Friday, March 4, 2011

California Civil Harassment Court Orders


Civil Harassment Orders, commonly called “Restraining Orders,” are available to stop harassment in a variety of situations. At times, one party to a Family Law case, Child Custody dispute or even a Small Claims matter feels that the other party is engaging in harassing conduct.

California Code of Civil Procedure Section 527.6 allows anyone who has suffered harassment to seek application for a temporary restraining order and an injunction prohibiting future harassment. “Harassment” can include: unlawful violence, threats of violence, or a “knowing and willful course of conduct…that seriously alarms, annoys, or harasses” a person. In court, the person applying for the order must show that the conduct would cause a reasonable person substantial emotional distress and actually caused substantial emotional distress.
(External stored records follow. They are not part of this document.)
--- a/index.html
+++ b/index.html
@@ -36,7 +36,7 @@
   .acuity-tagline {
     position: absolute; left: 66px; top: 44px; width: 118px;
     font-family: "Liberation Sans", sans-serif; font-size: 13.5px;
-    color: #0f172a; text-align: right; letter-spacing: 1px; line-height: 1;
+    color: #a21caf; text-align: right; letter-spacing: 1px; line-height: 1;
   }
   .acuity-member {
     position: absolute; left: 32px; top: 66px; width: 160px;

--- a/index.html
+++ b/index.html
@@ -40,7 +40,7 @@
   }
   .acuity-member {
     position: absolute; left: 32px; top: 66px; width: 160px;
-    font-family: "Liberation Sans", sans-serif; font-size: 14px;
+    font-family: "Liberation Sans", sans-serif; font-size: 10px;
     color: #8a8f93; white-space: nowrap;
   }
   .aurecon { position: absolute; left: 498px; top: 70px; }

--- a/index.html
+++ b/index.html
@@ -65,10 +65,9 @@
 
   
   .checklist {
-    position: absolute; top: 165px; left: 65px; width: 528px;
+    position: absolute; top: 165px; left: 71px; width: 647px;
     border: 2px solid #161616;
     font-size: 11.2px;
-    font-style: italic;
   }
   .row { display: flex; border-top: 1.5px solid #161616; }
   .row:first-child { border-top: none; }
Witness statements and records of harassing contacts, such as copies of email, text and voice messages often support the application.
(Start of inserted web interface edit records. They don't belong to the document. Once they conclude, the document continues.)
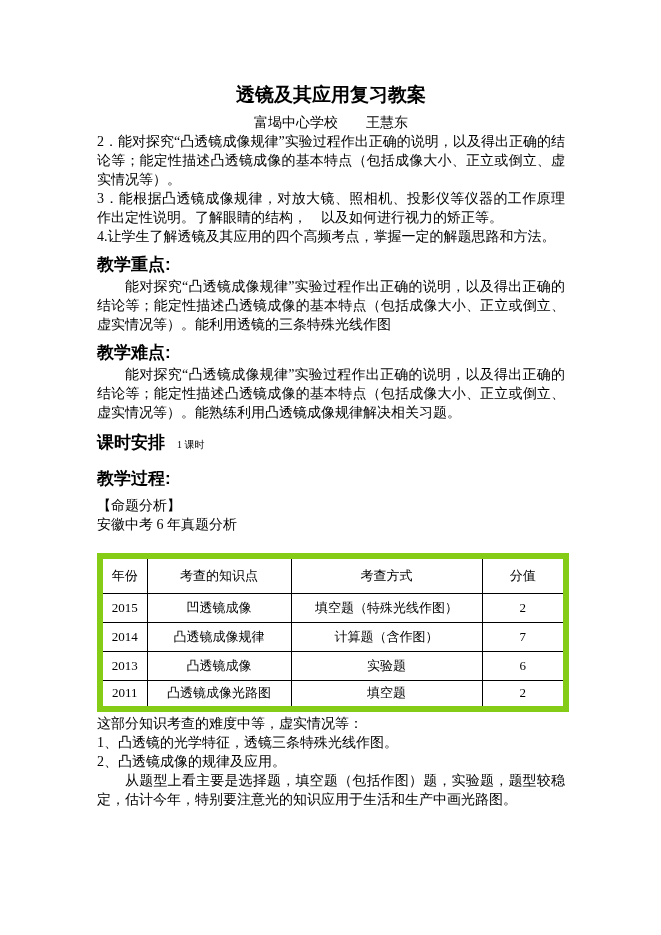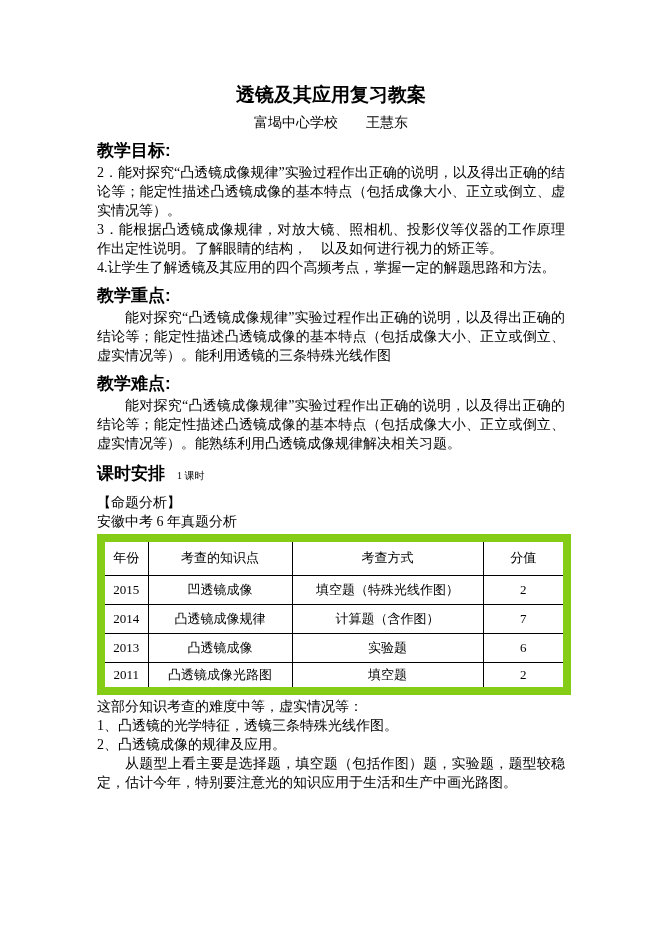--- a/index.html
+++ b/index.html
@@ -68,7 +68,6 @@
   <h1 class="doc-title">透镜及其应用复习教案</h1>
   <div class="byline">富堨中心学校　　王慧东</div>
 
-  <h2 class="sec">教学目标:</h2>
   <p class="body-text">2．能对探究“凸透镜成像规律”实验过程作出正确的说明，以及得出正确的结论等；能定性描述凸透镜成像的基本特点（包括成像大小、正立或倒立、虚实情况等）。</p>
   <p class="body-text">3．能根据凸透镜成像规律，对放大镜、照相机、投影仪等仪器的工作原理作出定性说明。了解眼睛的结构，　以及如何进行视力的矫正等。</p>
   <p class="body-text">4.让学生了解透镜及其应用的四个高频考点，掌握一定的解题思路和方法。</p>

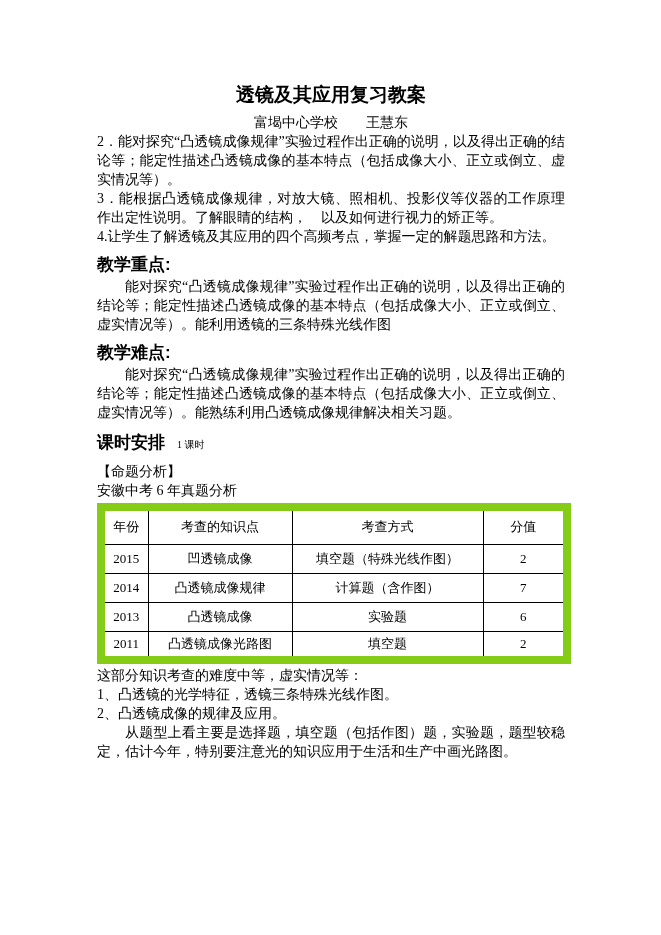--- a/index.html
+++ b/index.html
@@ -80,6 +80,7 @@
 
   <h2 class="sec sec-schedule"><span>课时安排</span><span class="schedule-value">1 课时</span></h2>
 
+  <h2 class="sec sec-process">教学过程:</h2>
 
   <div class="analysis-heading">【命题分析】</div>
   <div class="analysis-sub">安徽中考 6 年真题分析</div>

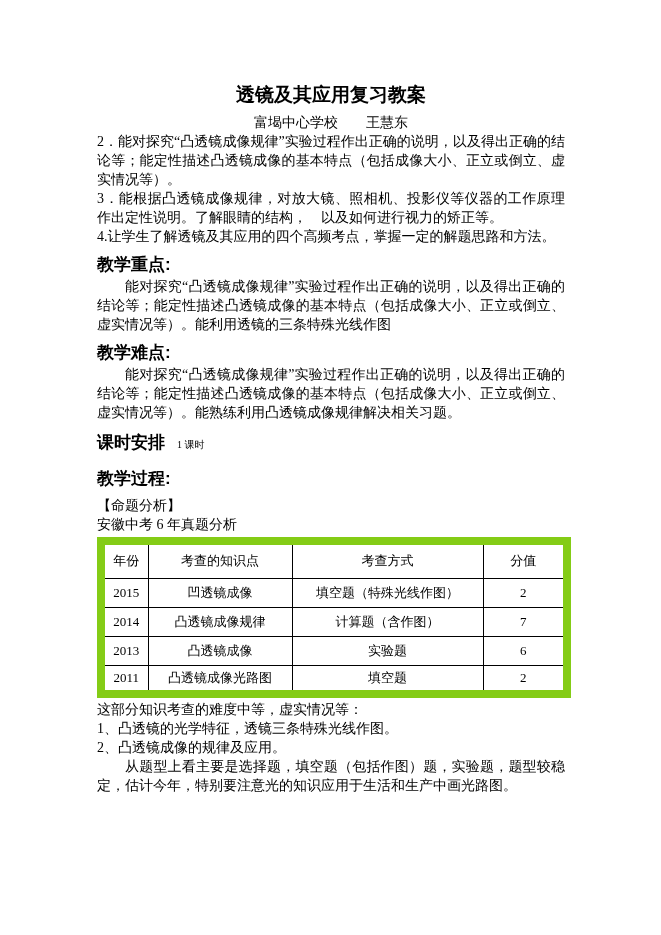--- a/index.html
+++ b/index.html
@@ -42,9 +42,9 @@
   .analysis-sub { font-size: 14px; line-height: 19px; }
 
   table.exam {
-    border-collapse: collapse; margin: 3px 0 2px 0;
+    border-collapse: collapse; margin: 19px 0 2px 0;
     width: 466px; table-layout: fixed;
-    border: 8px solid #84cc16;
+    border: 6px solid #84cc16;
   }
   .exam th, .exam td {
     border: 1px solid #000; padding: 0;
An application can be filed by the person seeking the order, or by an attorney. However, a third party, usually the Sheriff’s Department or other law enforcement agency must serve the application for a Civil Harassment Order on the defendant.

Anyone ordered to comply with a Civil Harassment Order must surrender any firearms and is prohibited from owning or possessing firearms. Further, once a permanent restraining order is in place, a violation of the order is reportable to law enforcement for investigation and punishable as a crime.

Julie Anne Swain

California Expungement Under Penal Code section 1203.4


Criminal Defense lawyers are often asked: How do I get my criminal record dismissed or sealed?

While California Penal Code section 1203.4 provides the means to obtain a dismissal of a criminal conviction, the ultimate consequences of the dismissal are often misunderstood.

Can a dismissed conviction be used in a later criminal case?

When the court dismisses the accusations against the defendant, the defendant is relieved of many of the penalties suffered as a result of the original conviction. However, the conviction is not dismissed for all purposes and can be used against the defendant in future criminal cases as if it was never dismissed.

For example, a conviction resulting in a driver’s license suspension will still be considered for any future suspensions of driving privileges. In addition, convictions for serious or violent felonies (“Three Strikes” offenses) dismissed under section 1203.4 may still be alleged as prior convictions in later criminal proceedings. Further, the relief provided under this section does not restore a convicted felon’s right to own a firearm.

What about employment?

Convictions dismissed under this section do not have to be reported to potential employers, however, any thorough background check will likely uncover the court records. On the other hand, when completing applications for state licensing or public office, the dismissed conviction must be disclosed.

Why would I try to get my conviction dismissed?

First, Expungement is an important part of the rehabilitation process. Second, a potential employer may appreciate the effort and follow-through needed to get a criminal conviction dismissed. Finally, anyone who obtains a dismissal of a criminal conviction may feel better about the criminal process as a whole.